Go through the entries, filter for the word "third", and copy every line that has it.

Revision comparison data:
********
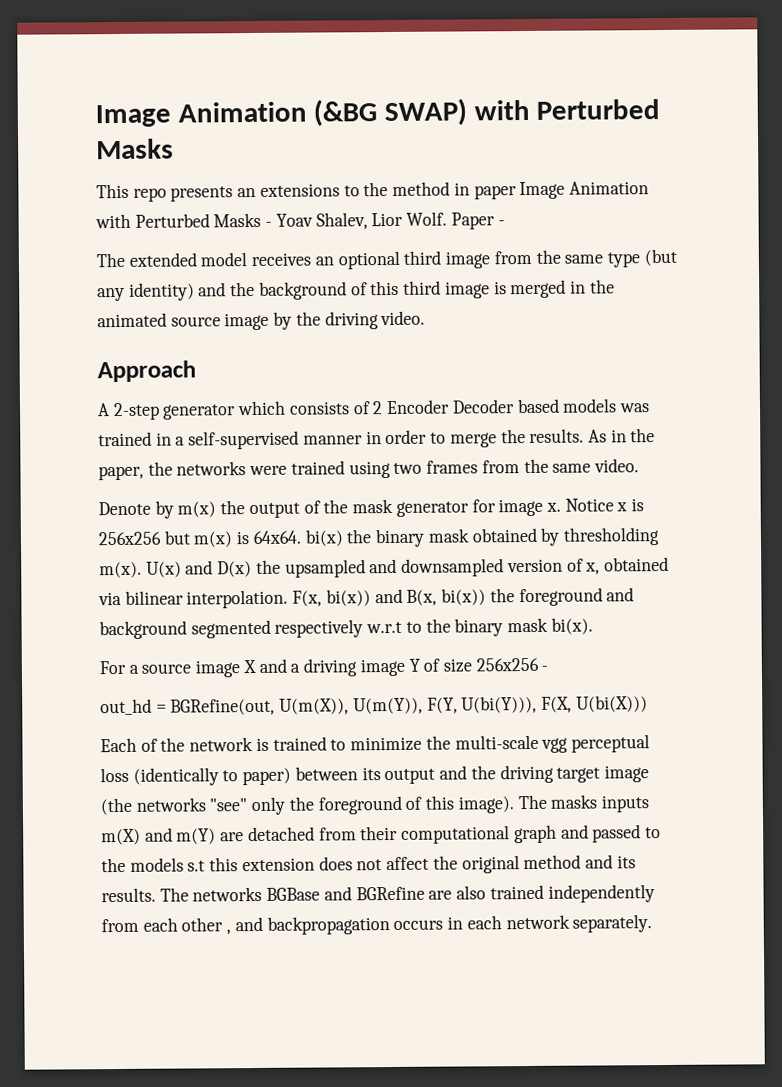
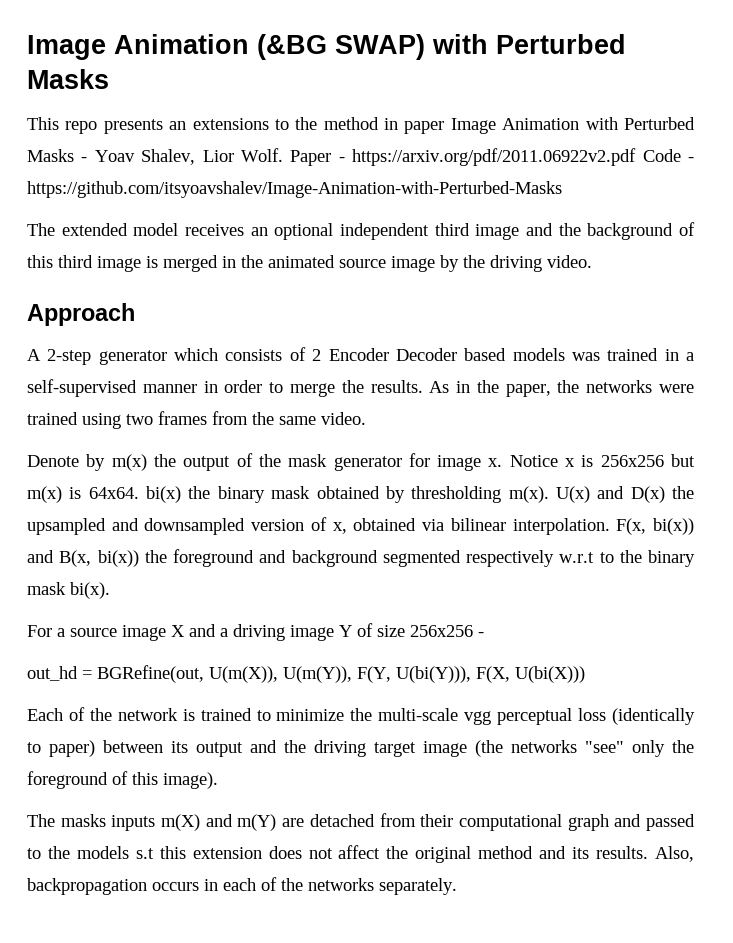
(505, 223) none -> [352,148,694,166] [27,181,562,198] https://arxiv.org/pdf/2011.06922v2.pdf Code - https://github.com/itsyoavshalev/Image-Animation-with-Perturbed-Masks
[403,248,677,269] [97,282,195,302] third image from the same type (but any identity) -> [339,223,520,240] independent third image
(514, 805) none -> (218, 780) //
[159,884,655,903] [101,916,263,935] The networks BGBase and BGRefine are also trained independently from each other , and -> [654,846,694,862] Also,
[505,914,570,930] network -> [261,877,374,891] of the networks

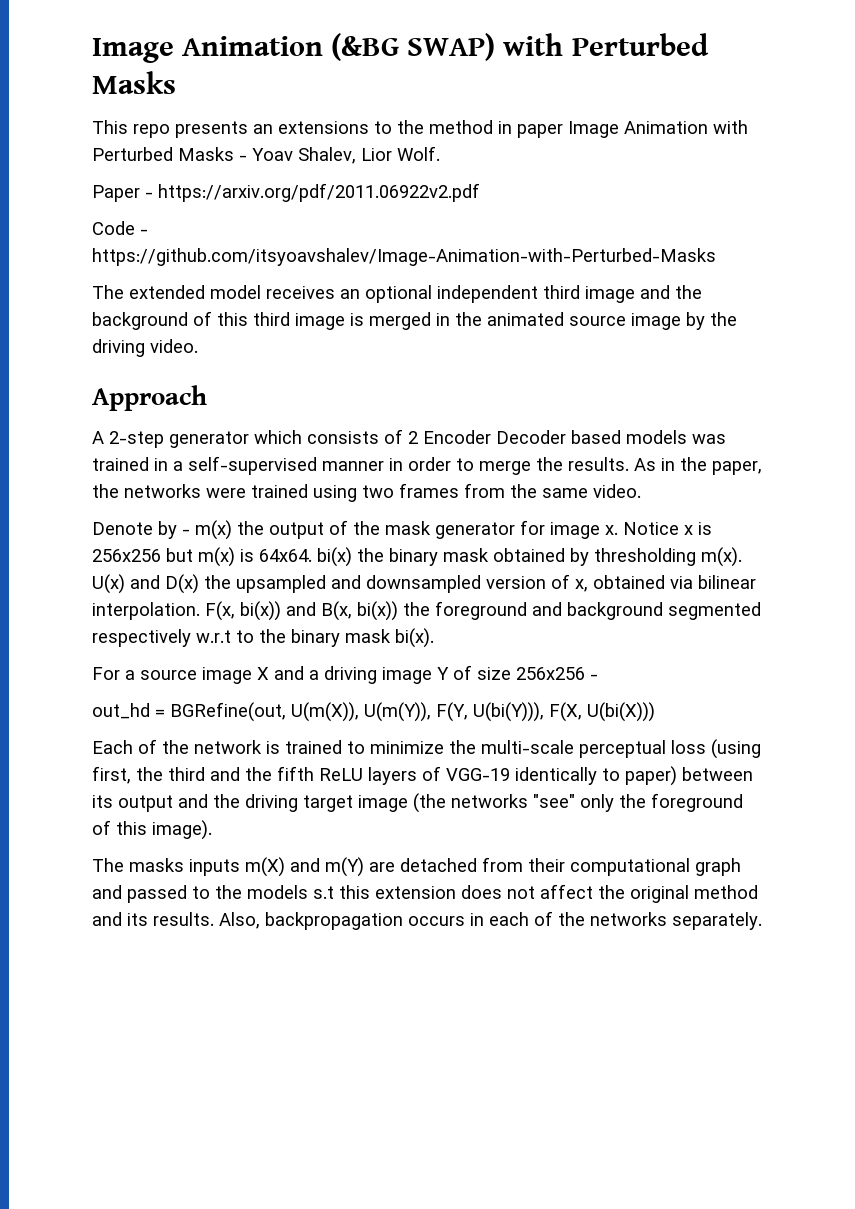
(283, 155) none -> (440, 153) //
(637, 157) none -> (480, 192) //
(106, 462) none -> [182,529,190,535] -
[464,711,492,725] vgg -> (574, 747) none
[612,708,695,725] (identically -> [711,739,761,759] [92,766,597,785] (using first, the third and the fifth ReLU layers of VGG-19 identically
********
| Answer to this exercise |
[403,248,677,269] [97,282,195,302] third image from the same type (but any identity) -> [339,223,520,240] independent third image
[612,708,695,725] (identically -> [711,739,761,759] [92,766,597,785] (using first, the third and the fifth ReLU layers of VGG-19 identically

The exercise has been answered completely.